*** PROVIDED ENTRIES Section Begins ***

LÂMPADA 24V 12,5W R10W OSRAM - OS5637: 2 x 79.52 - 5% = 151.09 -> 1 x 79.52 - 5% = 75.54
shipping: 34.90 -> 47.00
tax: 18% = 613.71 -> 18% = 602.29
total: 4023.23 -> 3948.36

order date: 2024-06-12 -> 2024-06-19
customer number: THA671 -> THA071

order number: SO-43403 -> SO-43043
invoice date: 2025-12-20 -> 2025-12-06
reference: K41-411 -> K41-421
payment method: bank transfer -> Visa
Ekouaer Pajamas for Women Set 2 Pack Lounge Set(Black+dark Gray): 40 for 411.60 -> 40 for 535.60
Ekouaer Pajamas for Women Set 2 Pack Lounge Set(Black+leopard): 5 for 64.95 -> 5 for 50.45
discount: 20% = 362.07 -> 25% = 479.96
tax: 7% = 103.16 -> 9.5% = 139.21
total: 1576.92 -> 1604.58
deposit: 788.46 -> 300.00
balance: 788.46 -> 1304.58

*** PROVIDED ENTRIES Section Ends ***
*** PROVIDED ENTRIES Section Begins ***

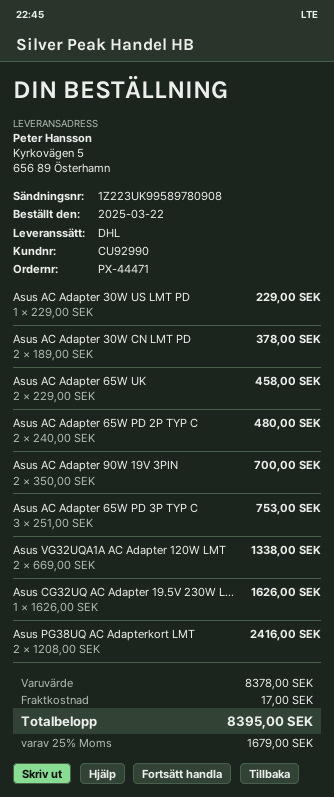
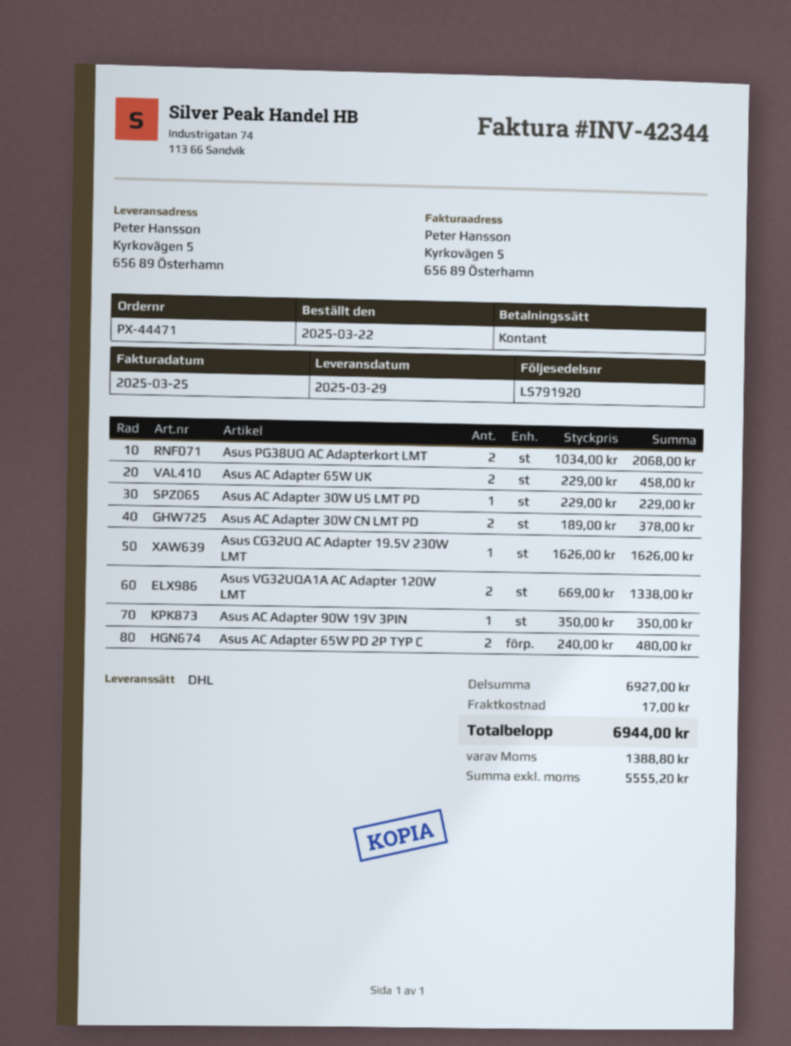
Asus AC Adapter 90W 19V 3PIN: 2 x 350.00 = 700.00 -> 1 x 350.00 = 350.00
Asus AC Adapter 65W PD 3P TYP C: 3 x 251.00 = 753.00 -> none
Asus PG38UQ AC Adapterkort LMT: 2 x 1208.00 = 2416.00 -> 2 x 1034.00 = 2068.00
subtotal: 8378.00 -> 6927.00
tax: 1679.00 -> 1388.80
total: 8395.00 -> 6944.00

*** PROVIDED ENTRIES Section Ends ***
*** PROVIDED ENTRIES Section Begins ***

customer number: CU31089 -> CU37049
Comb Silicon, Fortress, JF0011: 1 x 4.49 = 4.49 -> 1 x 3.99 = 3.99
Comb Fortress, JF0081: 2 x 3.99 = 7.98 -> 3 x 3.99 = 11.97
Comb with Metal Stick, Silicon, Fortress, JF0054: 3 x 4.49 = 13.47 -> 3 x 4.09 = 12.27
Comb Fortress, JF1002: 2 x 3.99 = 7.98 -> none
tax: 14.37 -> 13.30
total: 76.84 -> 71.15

*** PROVIDED ENTRIES Section Ends ***

Among the entries above, locate the lines containing "total: 4023.23 -> 3948.36" and "5 for 50.45", and transcribe exactly those two lines and all lines between.

total: 4023.23 -> 3948.36

order date: 2024-06-12 -> 2024-06-19
customer number: THA671 -> THA071

order number: SO-43403 -> SO-43043
invoice date: 2025-12-20 -> 2025-12-06
reference: K41-411 -> K41-421
payment method: bank transfer -> Visa
Ekouaer Pajamas for Women Set 2 Pack Lounge Set(Black+dark Gray): 40 for 411.60 -> 40 for 535.60
Ekouaer Pajamas for Women Set 2 Pack Lounge Set(Black+leopard): 5 for 64.95 -> 5 for 50.45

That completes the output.